As of 12:56pm GMT (7:56am central time), 7742/8299 subreddits are no longer public
The information I initially posted is misleading. Thus, I have edited the title and this content area to report accurate numbers.
As @roofuskit mentioned, the 8299 number is the amount of subreddits that committed to going dark, not the total number of subreddits, which is over 3,000,000.
And as @8thiest was keen to observe, 204 of the top 250 are dark, as you can see from this site: https://save3rdpartyapps.com/
This isn’t going to completely destroy reddit. Things will eventually go back to mostly how they were, but the difference is that some other places will have attracted a critical mass of people so as to provide an actual alternative. What’s probably going to happen is that reddit will begin a long, slow decline over the course of years. It’ll probably be around in some form or another for quite a long time, much in the same way that Slashdot, Fark, and Digg are still sputtering along.
8479/8838 subreddits are currently dark as of 15.09 BST (British summer time).
This is so heartwarming. Haha, fuck spez.
This is amazing! I hope they stay private for good or until the API change is reversed. I believe /r/guildwars2 had said they wouldn’t come back without 3rd party app access.
I am disappointed in the big subs that wouldn’t go dark: askreddit, comics, news and worldnews
I can understand worldnews for example, some people will see important news there and that goal is bigger than protesting a bad decision at Reddit.
It’s a link aggregator, people will see more relevant news by going to their local media outlets website, I don’t see this as a valid reason not to go dark.
Horribly misleading title. The second number is not the total number of subreddits, that’s the total number that had committed to going dark.
underrated comment! 7742 of some 3 million subs. big ones, yes, thank god, but not that many altogether.
and on top of this, it’s not the users, it’s the mods that took action. I’d assume reddit will make sure that this won’t ever be possible to do again.
It is more than half of the reported 13k active subs.
I think the best Reddit blackout trackers are the ones that highlight the most popular subreddits, like this one showing 204 of the top 250 are dark: https://save3rdpartyapps.com/
All the nay sayers that it won’t change anything, are right to a point. Yes the message is “it’s only two days, after that it’s fine again!”, if you’re full on corpo. But what the userbase is demonstrating to not just reddit, but future investors on their IPO - is that they are 100% capable of removing everything that makes reddit what it is within days and for an indefinite amount of time. There’s always churn. The amount of potential new users being lost due to massive degradation in public feeds will be noticeable. The amount of lost impressions on ads for mega subs will be noticeable.

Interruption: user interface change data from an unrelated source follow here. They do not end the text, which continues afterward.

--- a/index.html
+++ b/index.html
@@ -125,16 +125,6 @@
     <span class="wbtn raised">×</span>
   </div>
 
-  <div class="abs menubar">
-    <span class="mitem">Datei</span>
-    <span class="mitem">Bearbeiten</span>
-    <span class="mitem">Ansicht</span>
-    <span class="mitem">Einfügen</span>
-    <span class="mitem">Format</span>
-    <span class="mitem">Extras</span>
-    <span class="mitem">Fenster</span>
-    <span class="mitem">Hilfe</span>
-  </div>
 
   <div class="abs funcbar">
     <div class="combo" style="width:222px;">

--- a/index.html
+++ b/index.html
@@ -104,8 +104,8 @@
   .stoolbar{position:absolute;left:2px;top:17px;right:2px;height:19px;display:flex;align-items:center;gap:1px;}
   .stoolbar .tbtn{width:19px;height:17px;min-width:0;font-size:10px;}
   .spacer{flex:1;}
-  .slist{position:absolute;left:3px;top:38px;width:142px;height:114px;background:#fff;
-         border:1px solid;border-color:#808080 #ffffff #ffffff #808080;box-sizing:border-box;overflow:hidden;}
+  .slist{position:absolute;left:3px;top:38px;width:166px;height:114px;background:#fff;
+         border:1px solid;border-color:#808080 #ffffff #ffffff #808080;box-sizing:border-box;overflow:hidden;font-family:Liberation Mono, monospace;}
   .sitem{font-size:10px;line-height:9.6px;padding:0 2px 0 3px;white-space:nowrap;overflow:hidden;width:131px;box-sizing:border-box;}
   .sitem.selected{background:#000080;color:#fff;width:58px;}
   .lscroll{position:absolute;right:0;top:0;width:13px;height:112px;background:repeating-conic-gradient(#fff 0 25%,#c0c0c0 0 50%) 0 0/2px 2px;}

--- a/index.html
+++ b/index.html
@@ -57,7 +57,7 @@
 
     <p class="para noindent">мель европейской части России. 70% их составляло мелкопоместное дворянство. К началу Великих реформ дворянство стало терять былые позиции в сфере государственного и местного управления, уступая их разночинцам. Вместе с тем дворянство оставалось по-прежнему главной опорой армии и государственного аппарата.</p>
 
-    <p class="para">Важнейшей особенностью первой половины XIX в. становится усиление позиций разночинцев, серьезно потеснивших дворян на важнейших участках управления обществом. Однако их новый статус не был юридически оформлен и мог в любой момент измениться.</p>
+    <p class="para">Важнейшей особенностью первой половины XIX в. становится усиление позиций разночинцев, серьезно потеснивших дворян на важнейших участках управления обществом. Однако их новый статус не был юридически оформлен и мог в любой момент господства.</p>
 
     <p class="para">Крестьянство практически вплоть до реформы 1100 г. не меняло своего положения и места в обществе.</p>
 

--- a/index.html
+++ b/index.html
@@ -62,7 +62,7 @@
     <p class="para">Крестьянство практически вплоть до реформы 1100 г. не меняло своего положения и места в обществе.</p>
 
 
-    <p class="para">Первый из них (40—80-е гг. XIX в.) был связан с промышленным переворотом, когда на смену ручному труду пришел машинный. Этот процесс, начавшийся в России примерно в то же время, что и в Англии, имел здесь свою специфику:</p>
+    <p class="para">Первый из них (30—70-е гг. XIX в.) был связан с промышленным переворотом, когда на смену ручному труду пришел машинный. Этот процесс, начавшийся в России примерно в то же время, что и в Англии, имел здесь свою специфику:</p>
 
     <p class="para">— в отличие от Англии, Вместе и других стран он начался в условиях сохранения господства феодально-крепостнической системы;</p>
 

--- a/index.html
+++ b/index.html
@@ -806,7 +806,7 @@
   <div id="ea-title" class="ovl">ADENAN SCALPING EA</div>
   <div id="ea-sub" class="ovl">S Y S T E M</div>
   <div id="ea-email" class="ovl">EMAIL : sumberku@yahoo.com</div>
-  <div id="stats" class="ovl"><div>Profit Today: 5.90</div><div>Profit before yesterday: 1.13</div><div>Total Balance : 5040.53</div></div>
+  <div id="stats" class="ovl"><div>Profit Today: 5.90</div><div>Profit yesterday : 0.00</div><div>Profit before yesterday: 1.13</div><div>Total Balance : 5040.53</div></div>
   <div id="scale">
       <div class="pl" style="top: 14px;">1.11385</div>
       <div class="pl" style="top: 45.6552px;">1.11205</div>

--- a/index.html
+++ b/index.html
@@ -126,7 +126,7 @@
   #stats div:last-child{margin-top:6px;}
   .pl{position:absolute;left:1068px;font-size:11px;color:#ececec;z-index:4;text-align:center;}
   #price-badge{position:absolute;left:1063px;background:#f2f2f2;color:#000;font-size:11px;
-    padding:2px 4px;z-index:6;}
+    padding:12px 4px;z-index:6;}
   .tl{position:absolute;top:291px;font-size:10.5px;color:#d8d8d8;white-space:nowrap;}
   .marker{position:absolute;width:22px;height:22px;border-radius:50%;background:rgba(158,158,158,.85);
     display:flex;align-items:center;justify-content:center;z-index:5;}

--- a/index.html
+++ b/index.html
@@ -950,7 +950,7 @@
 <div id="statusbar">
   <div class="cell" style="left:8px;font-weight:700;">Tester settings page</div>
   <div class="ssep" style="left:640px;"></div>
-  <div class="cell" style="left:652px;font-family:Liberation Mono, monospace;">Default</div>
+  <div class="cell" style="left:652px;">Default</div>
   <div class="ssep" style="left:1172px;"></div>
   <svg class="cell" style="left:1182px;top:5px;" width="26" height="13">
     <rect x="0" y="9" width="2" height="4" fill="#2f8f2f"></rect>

To my mind, it doesn’t even matter if this particular two day period hurts them financially. The message is clear. Reddit isn’t some assortment of Twitter schmucks that have no ability to actually have any impact. If there’s nothing to monetize, nothing to push ads through, nothing to attract new users, the platform is worthless and the users hold almost all the power.
If reddit takes away the ability to turn subreddits off, they’ll be deleted next time. This generation is fed up with being helpless pawns in shitty CEO games. I deleted several accounts and don’t have any left. I am done with reddit as an actual user and contributor.
Every time they go toe to toe with their user base they will bleed the users that keep that place running and relevant.
I’m loving that this is actually so wide spread.
All of this! Plus, from my perspective anyway, this has given a lot of people the chance to get their feet wet with other platforms and ecosystems.
While it may not be a majority, I do believe there will be well seasoned users that see how the whole thing was handled by Reddit, and see the potential in these other avenues, and stay in those new places instead.
So far, I would say I’m one of those users. After a decade on Reddit and decline in quality, I’m certainly happy to call a new platform home and grow with it.
It will change things too, not for reddit, but for competitors (like kbin).
A tiny site can only grow so fast, at some point things start breaking (both technically and as a community) and users stop joining, but as sites grow bigger they also gain the ability to grow faster.
The protest means that every possible alternative to reddit has been growing as fast as it can reasonably support. That’s probably not fast enough to hurt reddit this time, but next time it might be.
What will ultimately hurt reddit is the existence of viable alternatives.
I know people are of differing opinions on this and a lot of people are sad to see reddit go out like this, but I’ve personally wanted to dump reddit for like a decade now, but there just wasn’t anywhere to go. Even if it recovers completely, people who are disillusioned will have options now.
I’m just looking forward to news item Reddit puts out gaslighting everyone into thinking nothing of real consequence happened.
Alternate read: every sub that comes back is firmly and clearly telling Reddit that no matter how badly they behave, they will still use the site.